Maria Accascina. Ottocento Siciliano: Pittura. Fratelli Palombi, Roma, 1939, pag. 39-40

        A Catania, dove il neoclassicismo teorico ed archeologico non era riuscito a spegnere il crepitio insistente ed annoiante del barocchetto locale, neanche nelle architetture di Stefano Ittar, erano giunti a dare aiuto, contro gli epigoni del Testa, i quadri dei più celeberrimi accademici per decorare la Chiesa dei Benedettini divenuta Galleria dell'Accademismo d'importazione, quadri che non valsero però a distrarre Michele Rapisardi (1799-1853) e Giuseppe Gandolfo (1792-18 55) dalla osservazione realistica, permanente qualità dello spirito catanese. Il caso più tipico di liberazione dell'accademismo proprio dovuto alla influenza del clima locale, è rappresentato da Giuseppe Gandolfo il migliore pittore dell'Ottocento Catanese.

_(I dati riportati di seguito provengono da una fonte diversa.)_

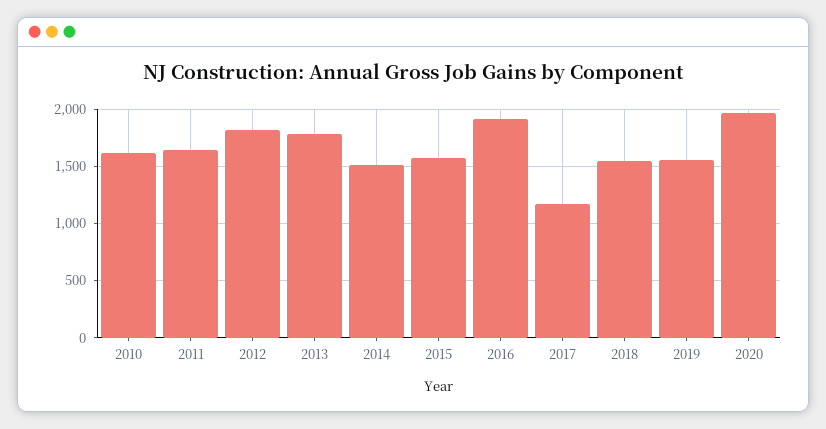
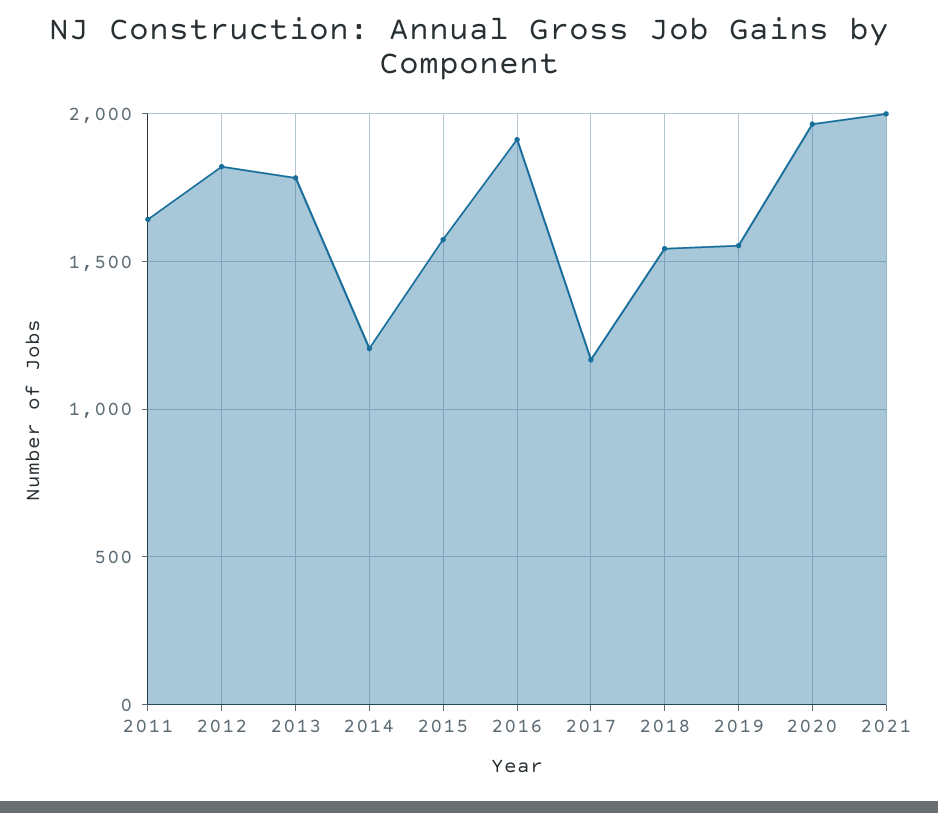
2010: 1600 -> none
2014: 1500 -> 1200
2021: none -> 2000

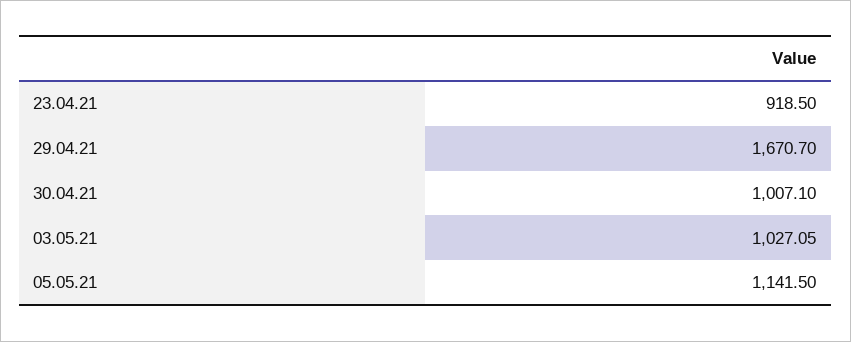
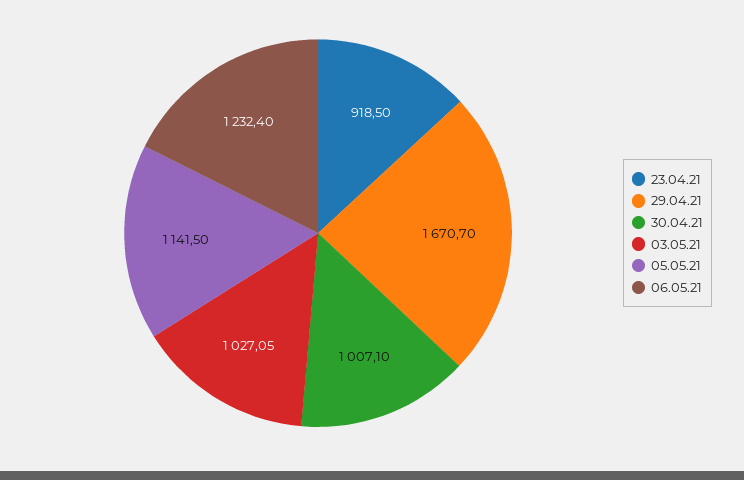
06.05.21: none -> 1232.4

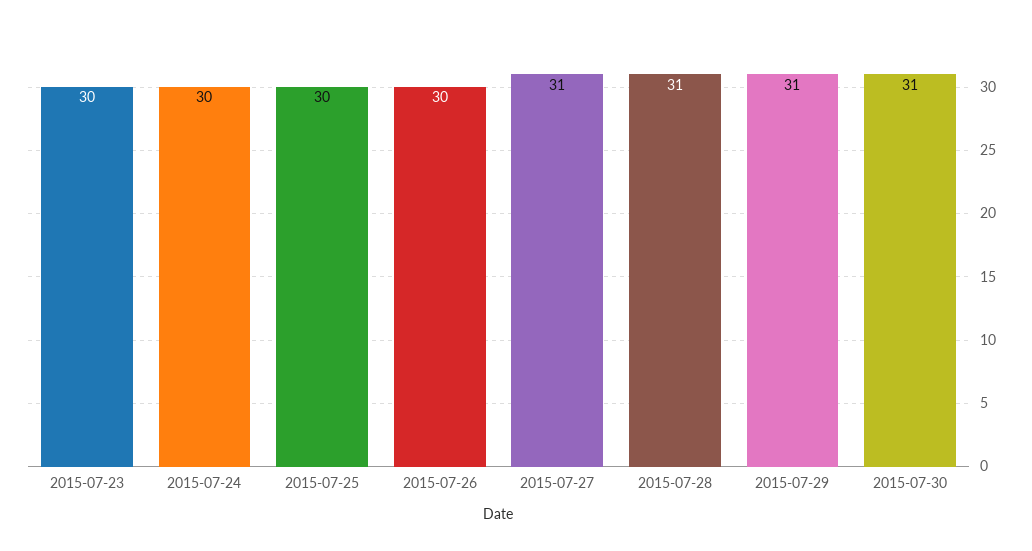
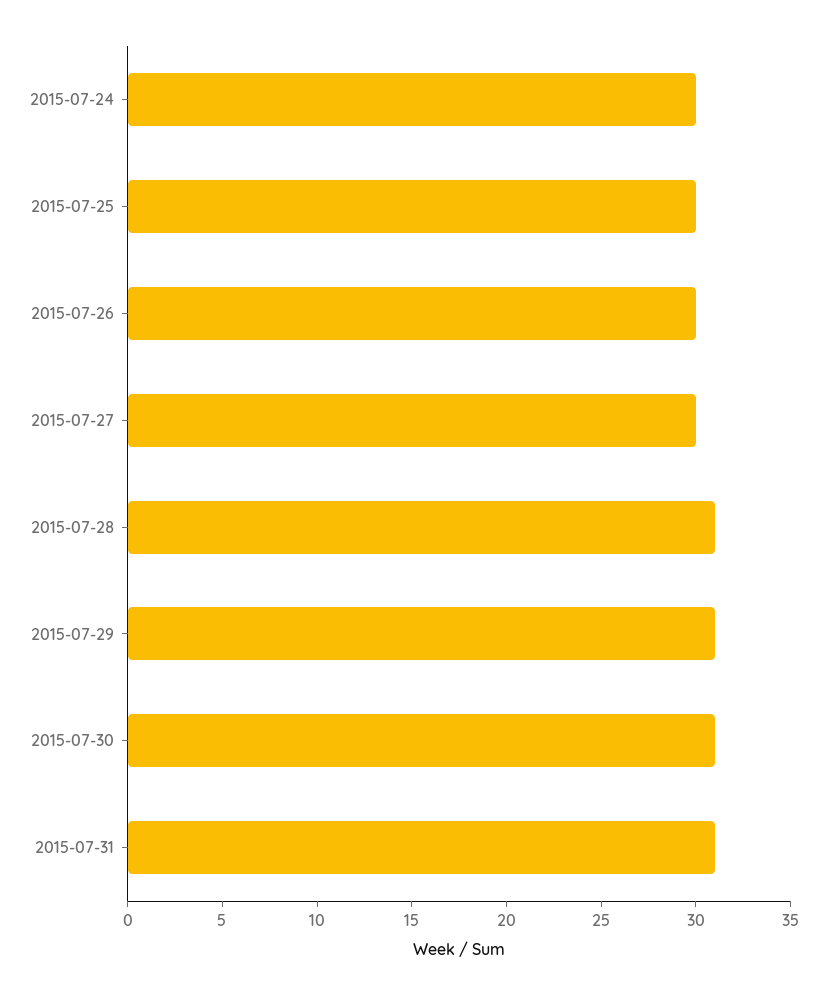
2015-07-23: 30 -> none
2015-07-27: 31 -> 30
2015-07-31: none -> 31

          A Firenze, dove il giovane giunse smanioso di arte, dopo un anno di soggiorno a Roma presso l'Errante, egli fu posto a copiare Raffaello, Correggio, Tiziano, dal Benvenuti che lo ebbe caro e lo protesse. Il giovane, che in patria aveva cesellato oro e modellato creta, divenne un eccellente e disputato copiatore di quadri antichi. Tale sarebbe forse rimasto se una buona febbre non lo avesse costretto a rimpatriare. A Catania egli cominciò a dipingere ritratti e, applicandosi a riguardare i modelli vivi con lo stesso ardore con cui aveva studiato i quadri dei grandi maestri, e rinnovando in sè, l'innata schiettezza intuitiva siciliana, riuscì a dipingere una serie di ritratti di grande valore d'arte. 

            Con la fredda, aristocratica intarsiatura coloristica di un Bronzino e assai ricordandolo nei toni di azzurro opaco, egli dipinse il Ritratto della famiglia Paternò Guttadauro Emmanuel a volumi conclusi, accordati musicalmente su due toni di azzurro traversati da candide zone ottenendo in tal modo una familiare intimità (Casa Emmanuel, Catania). Nel Ritratto della Principessa di Maletto (Catania, Casa Grimaldi), è una de1izia quel mazzolino di rose tenerelle poste a fermare il velo sui tre buccoletti nerissimi; nel ritratto di Fernanda Grifeo, Duchessa di Carcaci (Catania, Casa Carcaci), come sono disposte le pieghe del candido scialle a commentare la linea cadente delle spalle e la nerissima ala dei capelli! E come l'accorto pittore conta sulle belle spalle e sulla rigogliosa figura di Donna Eleonora Guttadauro Emmanuel per dipingerne il ritratto sobriamente e sicuramente sullo scuro del fondo senza un gioiello perchè nulla distragga dal contemplarne il bel volto placido e il braccio impeccabile (Catania Casa Spitaleri). Fu a Catania il ritrattista degli aristocratici e lo fu con una pittura straordinariamente equilibrata elegante, passando a rassegna con molto compiacimento le più languorose e ardenti damine catanesi. E non vi è grazia pari alla sua nel prepararle al ritratto con civetterie di colori e di gesti.
            Fuori, Gíuseppe Gandolfo si sarebbe smarrito nell'accademismo toscano, a Catania, riconquistò il senso della vita e dell'arte.
            Il ritratto salvò la pittura neoclassica siciliana, perchè utilizzò il vigore disegnativo neoclassico restaurato dal Velasco per la rappresentazione della figura umana aggiungendovi la naturale vivacità intuitiva siciliana. Fu il modo più schietto di sfuggire ad uno sterile estetismo assolutamente inconciliabile con lo spirito isolano.